--- Task details ---
Please repeat the lines below, exactly and only, from the one that holds "filter: none -> MA10 <= 10.01" through the one that holds "row order: timestamp".

--- Dataset extract ---
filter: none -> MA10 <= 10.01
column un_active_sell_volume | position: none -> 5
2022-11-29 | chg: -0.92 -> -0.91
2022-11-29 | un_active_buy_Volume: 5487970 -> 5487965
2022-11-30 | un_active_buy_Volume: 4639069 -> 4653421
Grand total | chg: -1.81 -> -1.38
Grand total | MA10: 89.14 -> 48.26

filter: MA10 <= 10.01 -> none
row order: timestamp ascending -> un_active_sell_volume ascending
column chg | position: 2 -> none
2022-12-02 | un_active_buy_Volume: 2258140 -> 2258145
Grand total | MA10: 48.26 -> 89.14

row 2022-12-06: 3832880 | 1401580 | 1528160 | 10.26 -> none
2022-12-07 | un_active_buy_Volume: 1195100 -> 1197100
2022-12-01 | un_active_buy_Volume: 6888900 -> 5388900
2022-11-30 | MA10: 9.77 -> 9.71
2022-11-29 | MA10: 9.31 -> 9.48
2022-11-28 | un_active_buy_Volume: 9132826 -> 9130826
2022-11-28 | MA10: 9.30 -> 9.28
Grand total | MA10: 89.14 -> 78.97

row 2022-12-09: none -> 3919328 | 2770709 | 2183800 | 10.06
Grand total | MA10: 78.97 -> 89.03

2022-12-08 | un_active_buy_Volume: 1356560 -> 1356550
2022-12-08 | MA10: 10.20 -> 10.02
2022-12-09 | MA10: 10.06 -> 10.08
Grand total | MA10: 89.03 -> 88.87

...

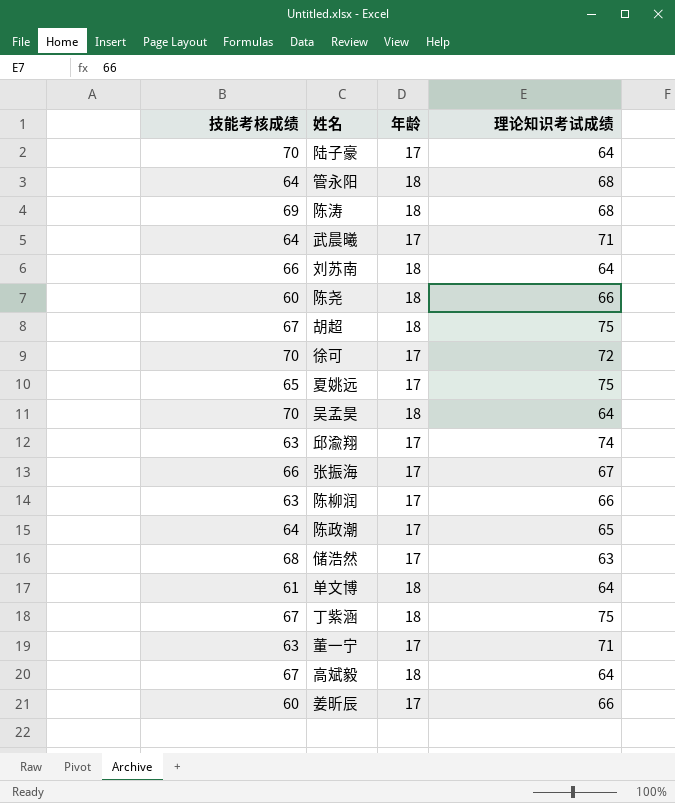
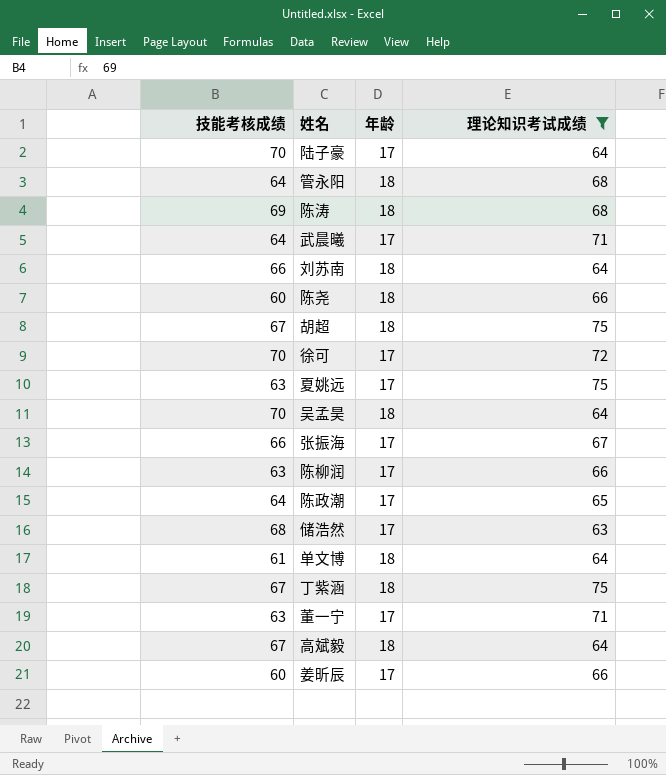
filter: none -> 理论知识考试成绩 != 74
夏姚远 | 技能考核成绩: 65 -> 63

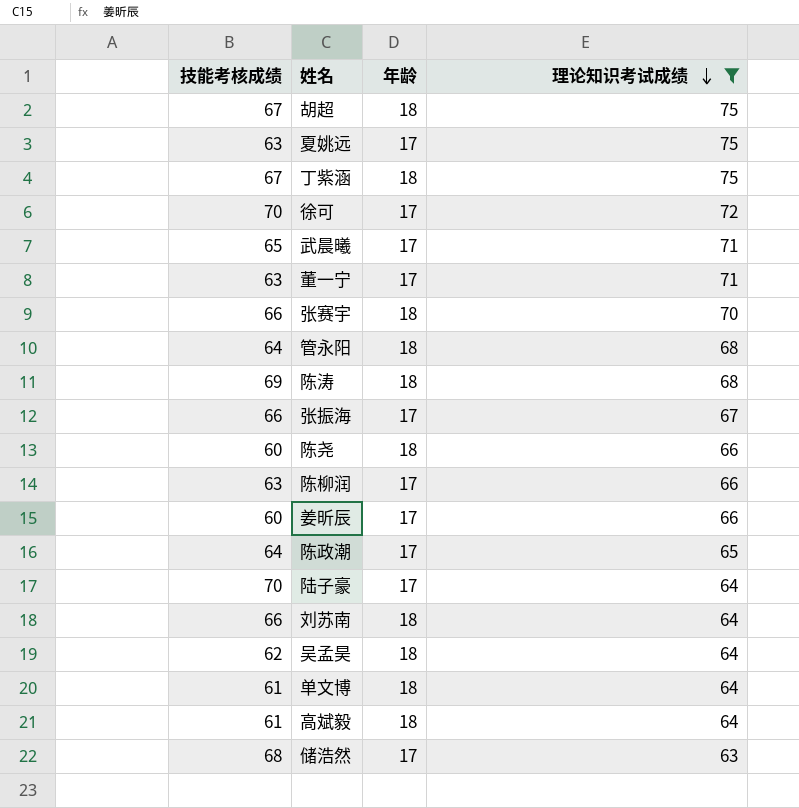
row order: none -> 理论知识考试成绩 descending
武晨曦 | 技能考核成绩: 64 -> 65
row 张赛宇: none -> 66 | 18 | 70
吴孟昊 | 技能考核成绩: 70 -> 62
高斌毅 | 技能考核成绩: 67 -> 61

--- Result for this exercise ---
filter: none -> MA10 <= 10.01
column un_active_sell_volume | position: none -> 5
2022-11-29 | chg: -0.92 -> -0.91
2022-11-29 | un_active_buy_Volume: 5487970 -> 5487965
2022-11-30 | un_active_buy_Volume: 4639069 -> 4653421
Grand total | chg: -1.81 -> -1.38
Grand total | MA10: 89.14 -> 48.26

filter: MA10 <= 10.01 -> none
row order: timestamp ascending -> un_active_sell_volume ascending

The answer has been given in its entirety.